Entre otras cosas, vine a Argentina para escribir una novela. Por eso procuro llevar siempre un cuaderno a mano, porque la inspiración puede aparecer en cualquier lugar y en cualquier momento. La mañana de ayer la pasé en un lugar propicio para la escritura: el Parque Centenario, un bonito espacio verde al que va la gente a hacer deporte, tomar el sol, leer o darle de comer a palomas y patos.

Sin embargo, no fue allí donde encontré la inspiración, sino en un lugar totalmente distinto y gracias a que no llegué a tiempo a una cita que había acordado. Precisamente porque estuve largo rato en el Parque Centenario y luego paré también a leer un rato en la Plaza Almagro, regresé a mi casa un poco más tarde de lo que debía para almorzar. Había quedado a las 16:30 en el otro extremo de la ciudad para asistir a una clase de escritura creativa. Cuando llegué al Subte para tomar la línea D hacia Hernández era demasiado tarde como para confiar en que llegaría a tiempo a mi destino. Cansado de la caminata, decidí tomar el Subte pero simplemente para desandar lo andado. Salí de nuevo a la superficie en Medrano y tomé a esa altura la avenida Corrientes. Después de pasear unos cinco minutos vi un bar y decidí entrar a tomar algo. Estaban poniendo fútbol. Jugaban Unión de Santa Fe y Estudiantes de La Plata. En el descanso cambiaron de canal y pusieron la liga española. Así fue como, viendo el segundo tiempo del Real Madrid – Zaragoza escribí el primer relato. Más tarde, celebrando que Boca Juniors le ganó por 3 a 1 a San Lorenzo de Almagro (el equipo de mi barrio), escribí el segundo. Entre tanto hubo un café con leche acompañado de una factura con mermelada, dos Coca Colas y una botella de 650 de Heineken.

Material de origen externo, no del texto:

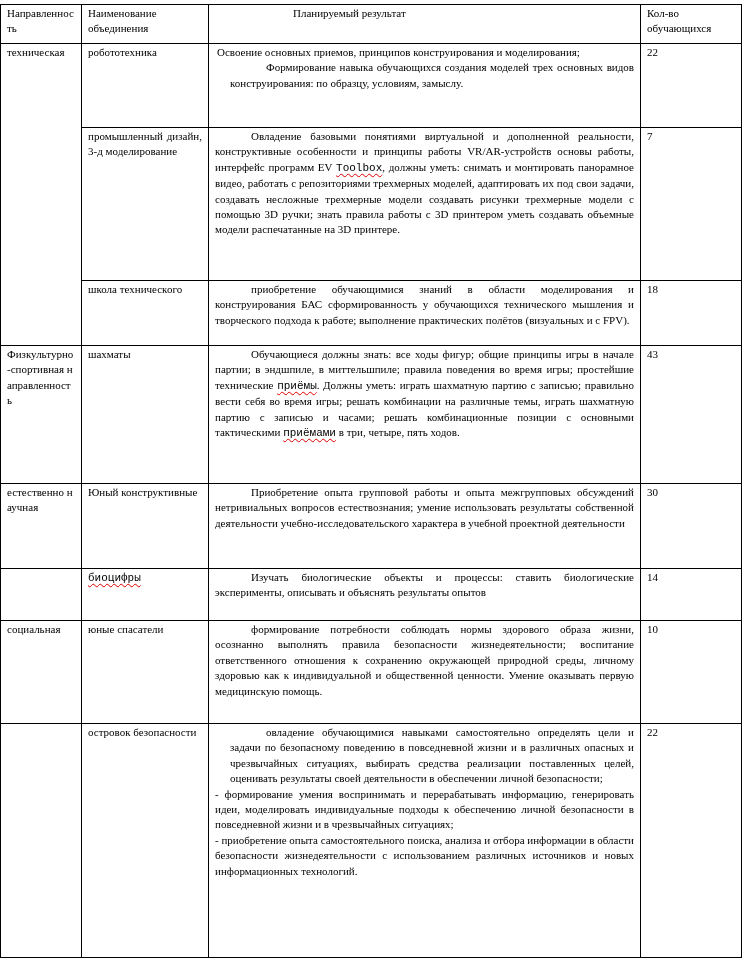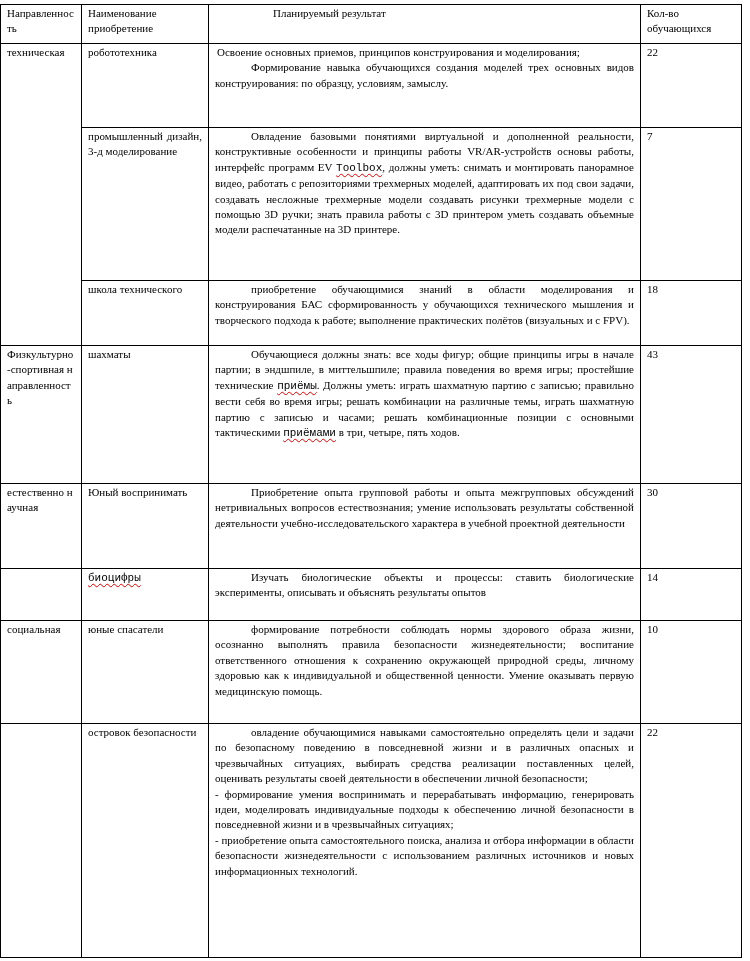"Наименование приобретение" td { text: приобретение -> объединения }
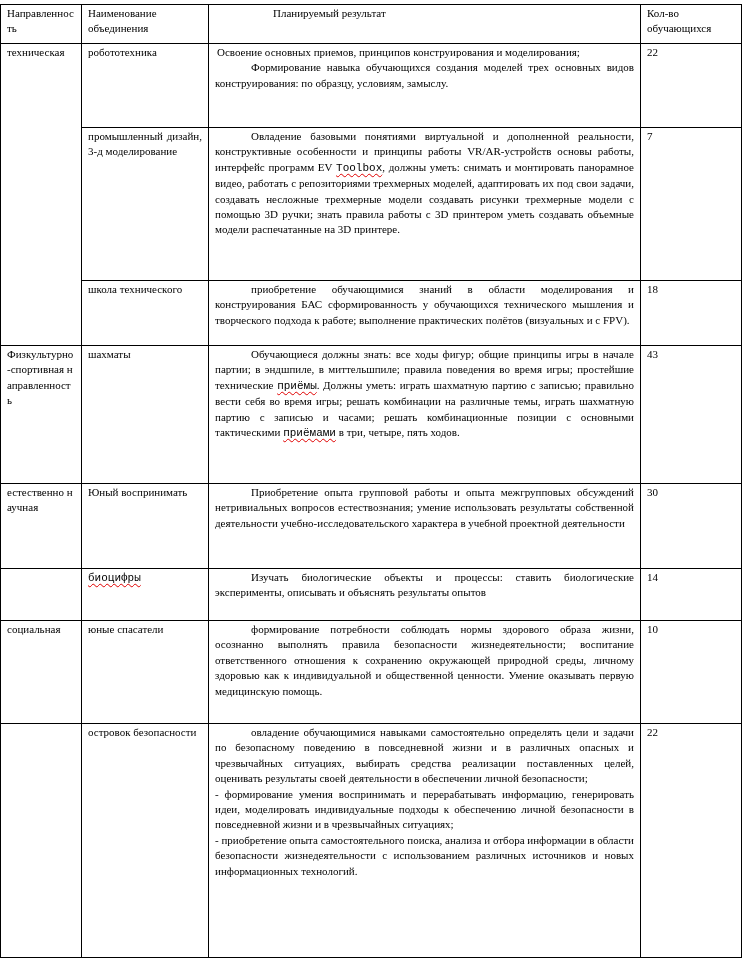"Планируемый результат" td.head-center { padding-left: 28px -> 48px }
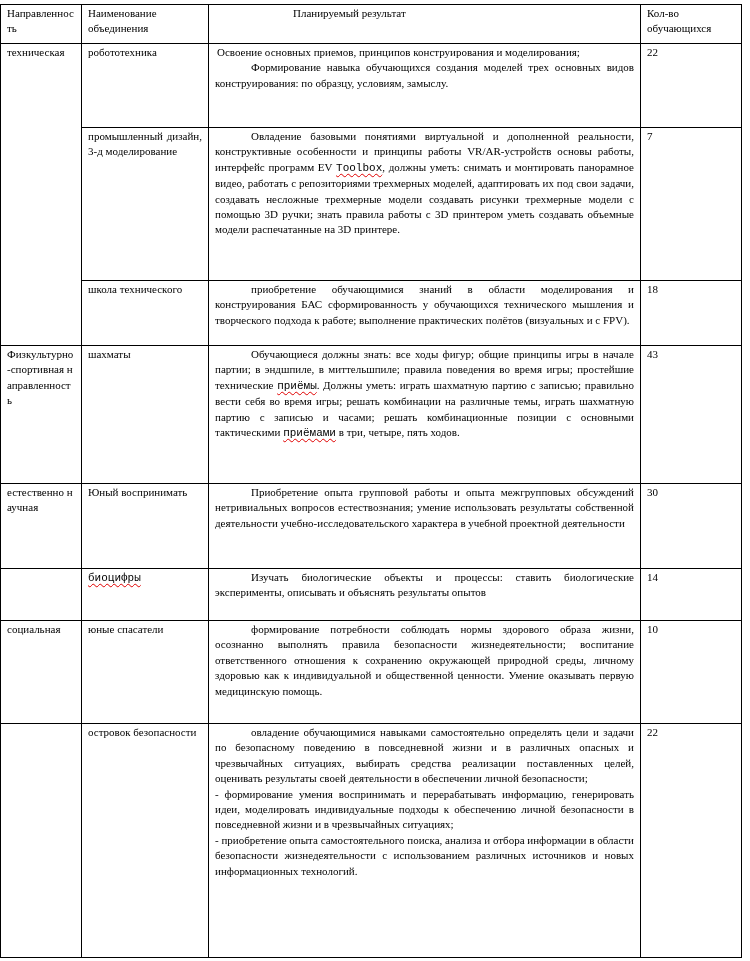"Формирование навыка обучающихся создания" .result p.ind { margin-left: none -> 15px }
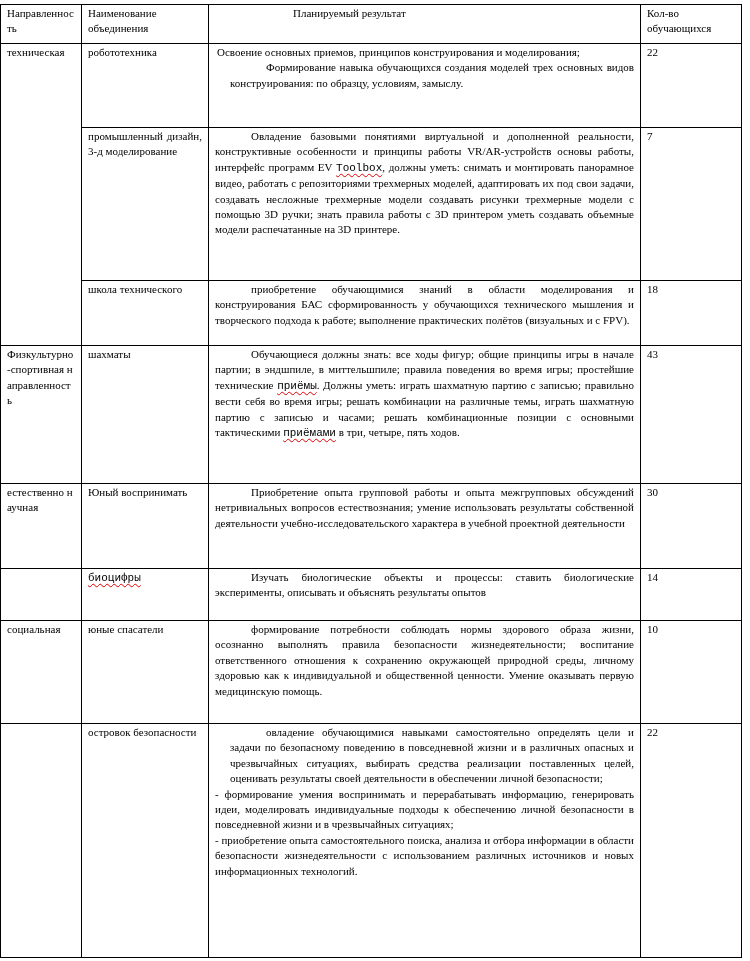"Юный воспринимать" td { text: воспринимать -> конструктивные }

La combinación de fútbol, soledad en una ciudad inmensa, bebidas calientes y frías, con gas y sin gas, con alcohol y sin alcohol, y, sobre todo, las ganas de escribir, hizo que fuera capaz de poner en pie dos microrelatos. El primero de ellos se titula El Intercambio y el segundo La mina del sueño. Lo mejor de todo es que El Intercambio llevaba en mi cuaderno azul más de un año esperando a que lo escribiese. Hasta la tarde de ayer sólo tenía un título y una intención de escribir, pero desde ayer tengo un relato. Por eso es por lo que siempre hay que tener un cuaderno a mano, porque la inspiración llega pero tiene que pillarte trabajando.

¡Ah! Y por si fuera poco, antes de pagar la cuenta arranqué una hojita de papel del cuaderno y anoté los nombres de los personajes de mi próxima novela, ésa para la cual necesitaba venir a Buenos Aires.